12 お役に立てて光栄です
レイナの頬が少し赤くなっていることに気がつかず、魔王は一生懸命に説明を続けている。
「もちろん、レイナさんに婚約者がいることは知っていました。だから、遠くから見つめていただけなんですが、そのたびにレイナさんの素敵なところを発見してしまいまして……」
魔王が言うにはレイナの「はっきりと意見を言うところ」や「自分の意思をしっかりと持っているところ」も憧れてやまないそうだ。
(魔王様は、私の内面も知った上で、好意を寄せてくださっていたのね……)
拳を握りしめた魔王は「レイナさんって、すごくないですか!?」と、とつぜん周囲に同意を求めた。
その同意には、なぜか兄の婚約者マリアンが熱く答えた。
「分かります! レイナの素晴らしさは、まるでこんこんと湧く泉のごとく!! 簡単に語りつくせるものでありませんわ!」
「そうですよね!? その通りです! そんな素晴らしいレイナさんが、なぜか婚約破棄されたと聞いて、告白するなら今しかない! ああっ、でもそもそも僕は知り合いですらない! どうしよう、どうしよう、ああっ!! ……となった末の『太古に交わした盟約が~』という生贄を寄越せ的な発言になってしまいまして……」
魔王の説明を聞いたキースの顔からは、先ほどまでの不機嫌さが消えていた。
「魔王様、貴方のレイナへのお気持ちは分かりました。

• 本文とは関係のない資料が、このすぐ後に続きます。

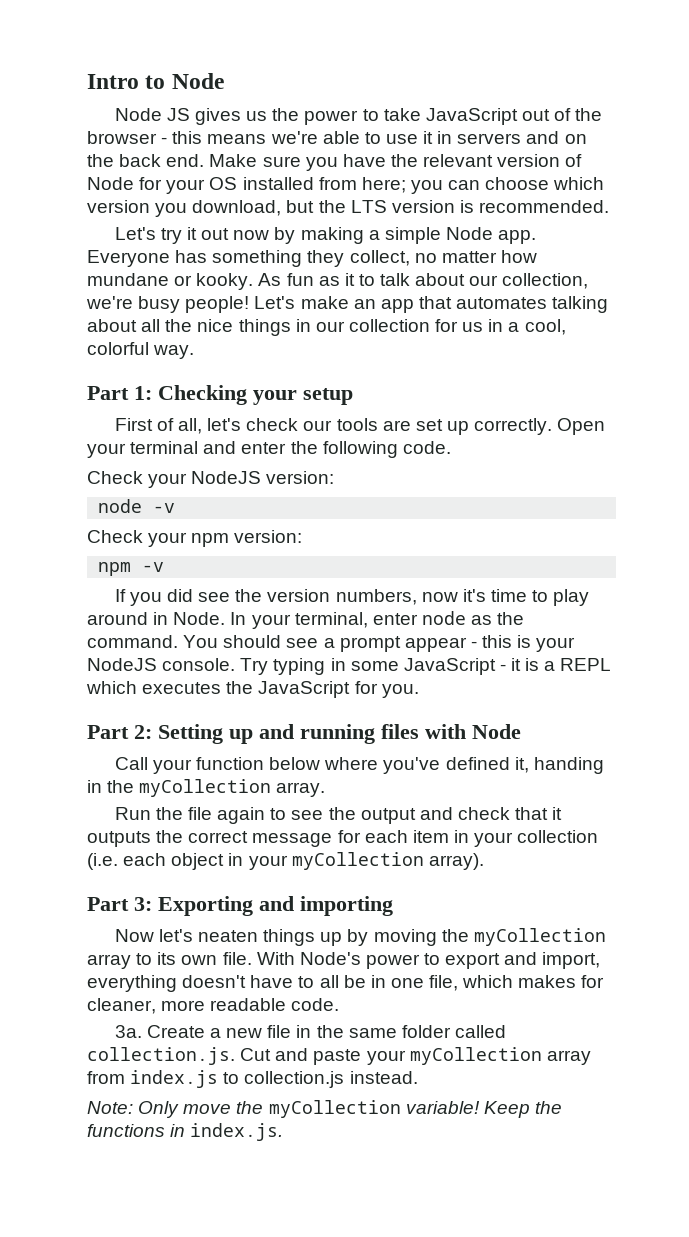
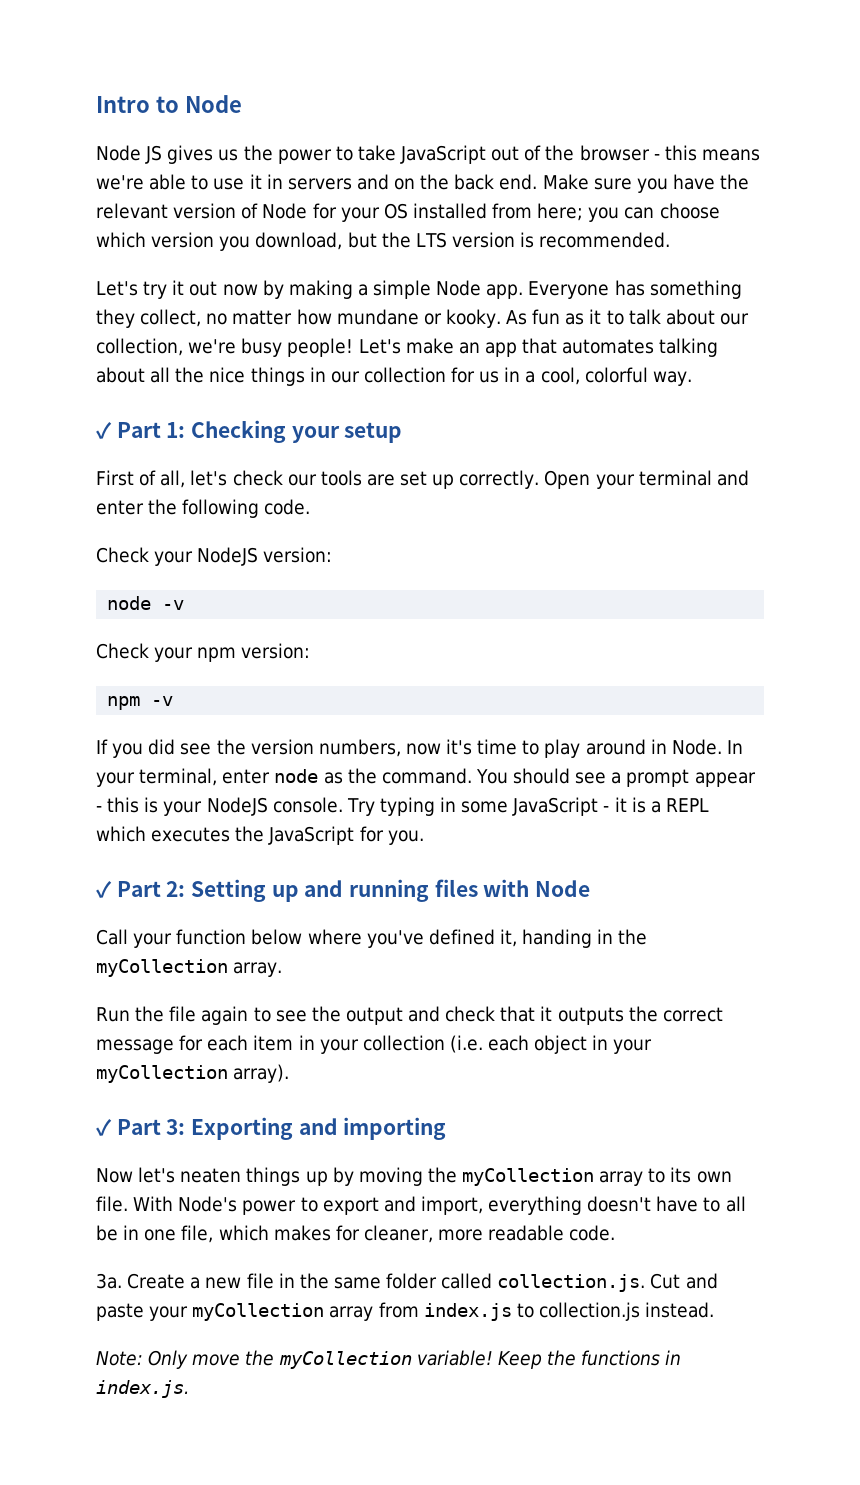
(195, 352) none -> [96,422,112,439] ✓
(419, 691) none -> [96,881,112,898] ✓
(484, 861) none -> [96,1119,112,1136] ✓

求婚の仕方に多少の問題はありましたが、そこは水に流しましょう」
「あ、ありがとうございます!」
「お二人が結婚するかは、レイナの気持ち次第と聞いています」
「はい、レイナさんが僕を好きになってくれたら結婚します。なってくれなかったら……」
魔王が暗い顔でレイナを見たので、レイナは輝くような笑みを浮かべた。
「魔王様に雇っていただきます」
魔王は「ううっ」と言いながら泣きそうな顔をしている。
キースとマリアンは顔を見合わせた。
「マリアン、どう思う?」
「私はすごく良いと思うわ。魔王さんはレイナの良いところがちゃんと分かっているもの。結婚するにしろ、就職するにしろ、二人はお似合いよ」
「そうだね」
キースは改めて魔王に向きなおった。
「魔王様、私の妹をどうぞよろしくお願いいたします」
「へ?」
レイナは、驚いている魔王の手を両手で握りしめた。
「やりましたわ! 魔王様の素敵さが伝わりました!」
「ありがとうございます。レイナさんが応援してくれたおかげです」
「お役にたてて光栄ですわ」
魔王は、赤い瞳を細めて子どものように顔をクシャっとさせながら笑った。その笑顔がとても可愛い。
(あら、私ったら男性に可愛いだなんて失礼なことを思ってしまったわ)
そのあとは、和やかな空気の中、お茶を飲んでおしゃべりをしたあと魔王は帰っていった。魔王が詠唱なしの魔法で一瞬にして消える様子をみて、キースとマリアンは驚いている。
レイナが「魔王様、素敵でしたでしょう?」と、二人に自慢すると、キースが「レイナの言う通りだったね」と優しく微笑んだ。
「ほら、レイナが言っていただろう? 『きっと、お兄様も魔王様のことを気に入りますわ』って」
「ということは、お兄様は魔王様のことを……?」
「うん、とても好感が持てたよ。今まで魔王領との交流はなかったけど、これを機に何か関りを持っても良いかもしれないね」
キースにそっと寄り添いながらマリアンも「私も魔王さんのこと、気に入っちゃった」と微笑んでいる。
こうしてレイナは、家族の許しを得て、正式に魔王の嫁候補(仮)になり、国内的には魔王と唯一交渉できる外交官という立場を手に入れたのだった。